General characteristics
- Class & type: Bay-class frigate
- Displacement: 1,600 long tons (1,626 t) standard; 2,530 long tons (2,571 t) full;
- Length: 286 ft (87 m) p/p; 307 ft 3 in (93.65 m) o/a;
- Beam: 38 ft 6 in (11.73 m)
- Draught: 12 ft 9 in (3.89 m)
- Propulsion: 2 × Admiralty 3-drum boilers, 2 shafts, 4-cylinder vertical triple expansion reciprocating engines, 5,500 ihp (4,100 kW)
- Speed: 19.5 knots (36.1 km/h; 22.4 mph)
- Range: 724 tons oil fuel, 9,500 nmi (17,600 km) at 12 knots (22 km/h)
- Complement: 157
- Sensors & processing systems: Type 285 fire control radar; Type 291 air warning radar; Type 276 target indication radar; High Frequency Direction Finder (HF/DF); IFF transponder;
- Armament: 4 × QF 4 inch Mark XVI guns on 2 twin mounting HA/LA Mk.XIX; 4 × 40 mm Bofors A/A on 2 twin mounts Mk.V; 4 × 20 mm Oerlikon A/A on 2 twin mounts Mk.V; 1 × Hedgehog 24 barrel A/S projector; 2 rails and 4 throwers for 50 depth charges;

= HMS St Brides Bay =

1945 Bay-class anti-aircraft frigate of the Royal Navy

HMS St Brides Bay was a anti-aircraft frigate of the British Royal Navy, named for St Brides Bay in Pembrokeshire.

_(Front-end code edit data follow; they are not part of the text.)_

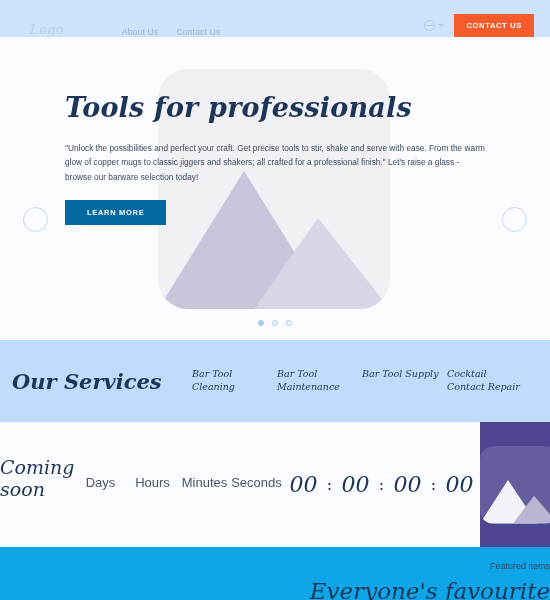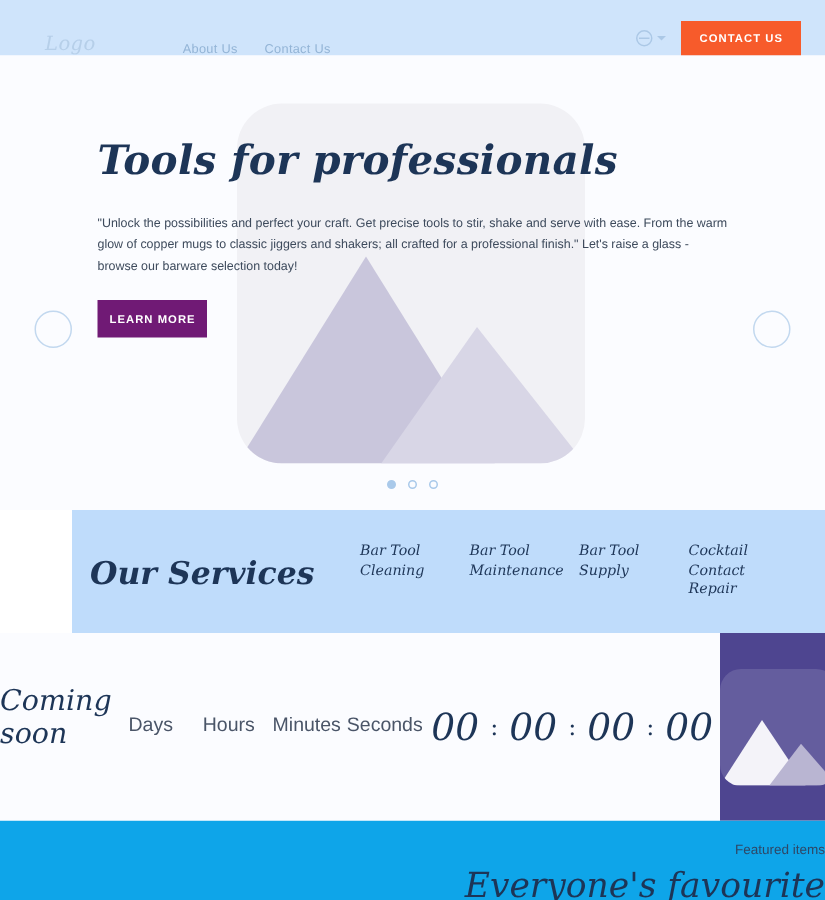--- a/index.html
+++ b/index.html
@@ -119,12 +119,12 @@
     margin-bottom: 16px;
   }
   .btn-learn {
-    background: #701a75;
+    background: #0369a1;
     color: #ffffff;
     font-size: 7.5px;
     font-weight: bold;
     letter-spacing: .7px;
-    padding: 8px 8px;
+    padding: 8px 22px;
     border: none;
     cursor: pointer;
   }

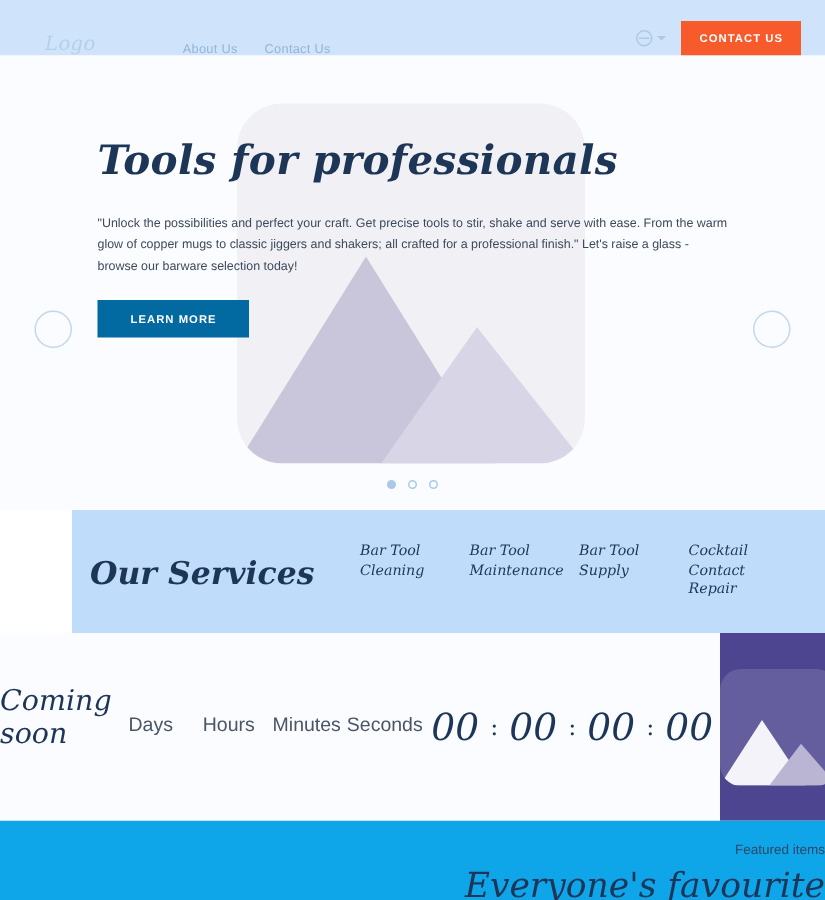--- a/index.html
+++ b/index.html
@@ -165,7 +165,6 @@
     display: flex;
     align-items: center;
     padding: 0 18px 0 12px;
-    margin-left: 48px;
   }
   .services-title {
     font-family: "DejaVu Serif", serif;

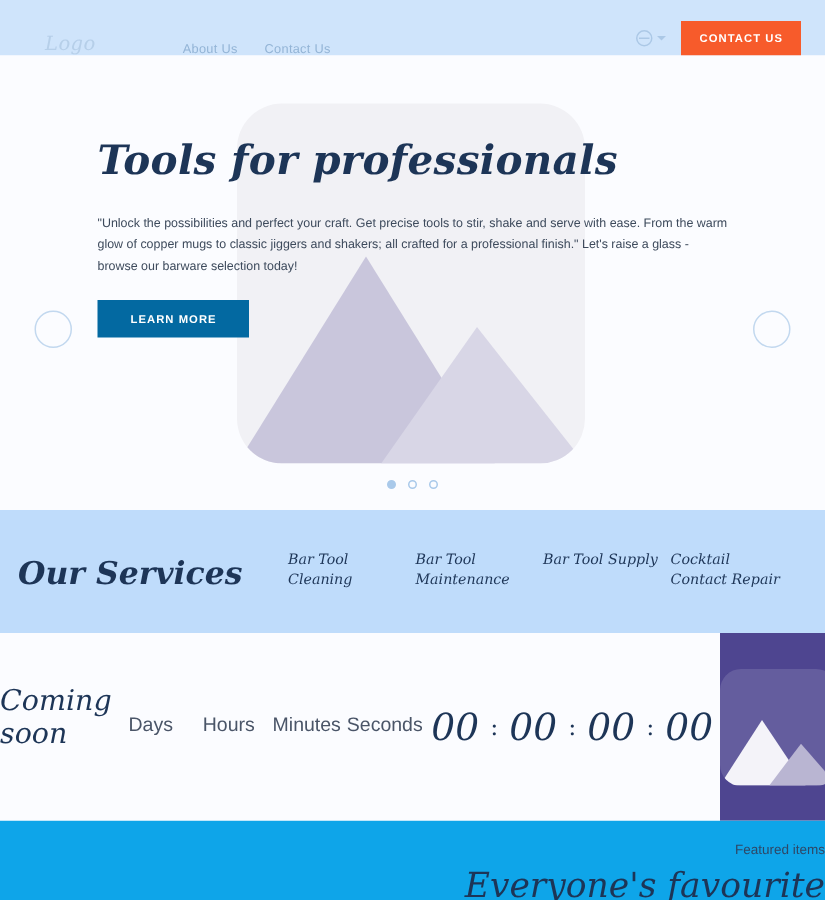--- a/index.html
+++ b/index.html
@@ -226,7 +226,7 @@
   .cd-num {
     font-family: "DejaVu Serif", serif;
     font-style: italic;
-    font-size: 25px;
+    font-size: 22px;
     color: #1d3557;
     width: 42px;
     text-align: center;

In commission from 1945 to 1961, she served in the Mediterranean and Eastern Fleets, seeing active service in the Korean War.

==Construction==
The ship was originally ordered from Harland and Wolff, Belfast, on 2 May 1943 as the Loch Achilty, and was laid down on 2 May 1944. However the contract was then changed, and the ship was completed to a revised design as a Bay-class anti-aircraft frigate. Admiralty Job No. J3902 was launched as St Brides Bay on 16 January 1945, and completed on 15 June 1945 by Miss Patricia M Rebbeck.

==Service history==
===Mediterranean Fleet===
After sea trials St Brides Bay was commissioned for service in the British Pacific Fleet in June 1945. In July she sailed for Malta, but the proposed deployment in the Pacific was cancelled in August and she was reallocated to the 5th Escort Flotilla in the Mediterranean Fleet. There her duties included weather ship and air sea rescue duties in the western Atlantic during U.S. aircraft troop repatriation flights in late November 1945, patrol duty in the Aegean, Adriatic, and Red Seas, and periods as Guardship at Alexandria, Trieste, and Aqaba, as well as attachment to the Haifa Patrol, attempting to intercept ships carrying illegal Jewish immigrants to Palestine. In May 1948 her pennant number was changed from K600 to F600.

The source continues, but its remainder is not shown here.